Good/optimal solution might not be representable, or might not be reachable

Question 44

# Genetic Algorithms What's the problem with Large expressiveness?

Answer 44

Large search space → very long or infiniti convergence time

Question 45

# Genetic Algorithms What is Grammatical Evolution?

Answer 45

Evolutions of strings given a grammar.
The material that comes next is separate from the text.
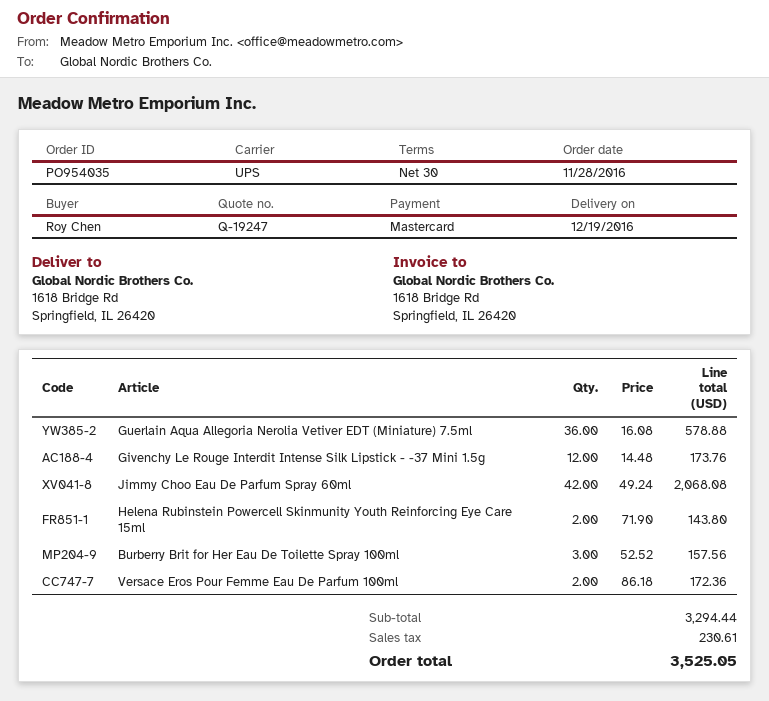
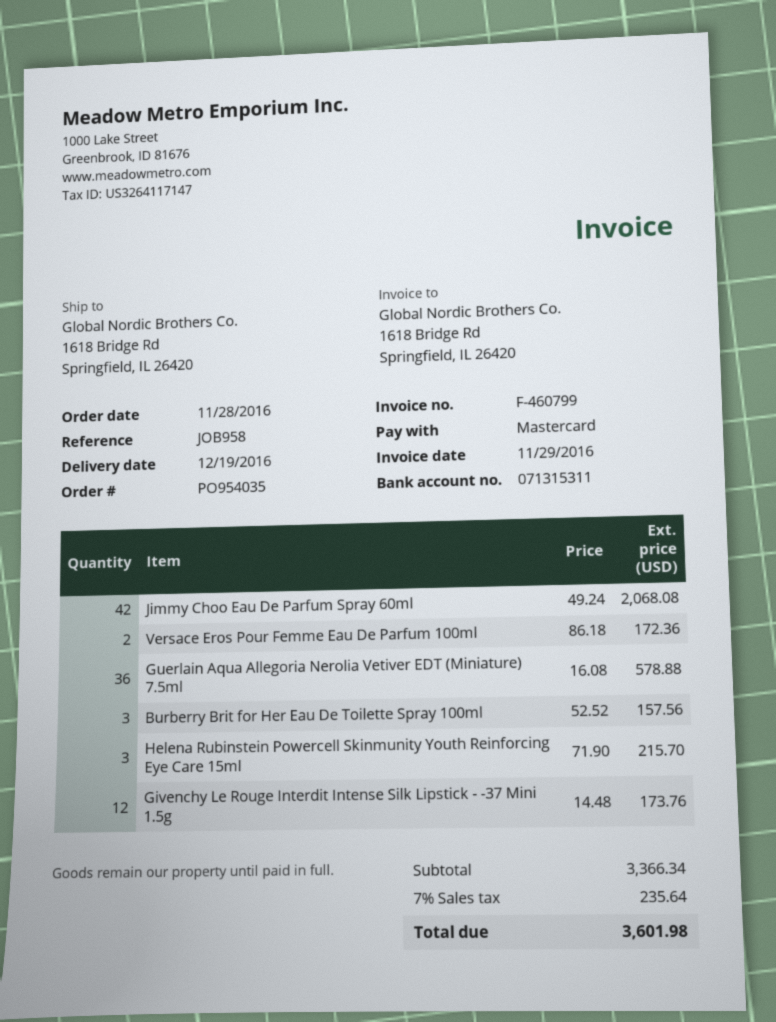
Helena Rubinstein Powercell Skinmunity Youth Reinforcing Eye Care 15ml: 2 x 71.90 = 143.80 -> 3 x 71.90 = 215.70
subtotal: 3294.44 -> 3366.34
tax: 230.61 -> 235.64
total: 3525.05 -> 3601.98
See the image for an example.

Question 46

# Genetic Algorithms What does the Φ operator do?

Answer 46

Maps a genotype to a phenotype.

Question 47

# Genetic Algorithms What is ⊥?

Answer 47

An invalid solution.

Question 48

# Genetic Algorithms What is an invalid solution?

Answer 48

An illegal phenotype.

Question 49

# Genetic Algorithms What is f(i_j)?

Answer 49

The fitness function applied to the j-th individual.

Question 50

# Genetic Algorithms What is ≺?

Answer 50

A partial ordering of fitness values, i.e. fitness values can be compared and sorted.

Question 51

# Genetic Algorithms What is the distance dG?

Answer 51

A distance measure between two genotypes. (See image)

Question 52

# Genetic Algorithms What is the distance dP?

Answer 52

The distance measure between two phenotypes. (See image)

Question 53

# Genetic Algorithms What is invalidity?

Answer 53

The proportion of genotypes that are mapped to invalid phenotypes.

Question 54

# Genetic Algorithms What is Degeneracy?

Answer 54

The ratio of genotypes that are mapped to the same phenotype.

Question 55

# Genetic Algorithms What's a synonym for degeneracy?

Answer 55

Redundancy

Question 56

# Genetic Algorithms What is Uniformity of degeneracy?

Answer 56

The degree to which the sizes of different sets of genotypes mapping to the same phenotype differ:

Question 57

# Genetic Algorithms What is Redundancy?

Answer 57

Parts of the genotype might not "agree" when being mapped to phenotypes, e.g. redundant genes might map to the same phenotype.

Question 58

# Genetic Algorithms What is locality?

Answer 58

The degree to which close genotypes are mapped to close phenotype

Question 59

# Genetic Algorithms What is evolvability?

Answer 59

The likelihood of obtaining a better individual after the application of a genetic operator

Question 60

# Genetic Algorithms Describe pareto dominance

Answer 60

1) Start with a graph with points. 2) While the graph has unselected points, repeat 3-6. 3) Select one of the outermost points on the graph that doesn't belong to a pareto frontier. 4) Sweep a (hyper)plane around that point. 5) If you hit a point, select that as the next point. 6) If you hit an axis, assign a new pareto frontier to the selected points and move to step 2.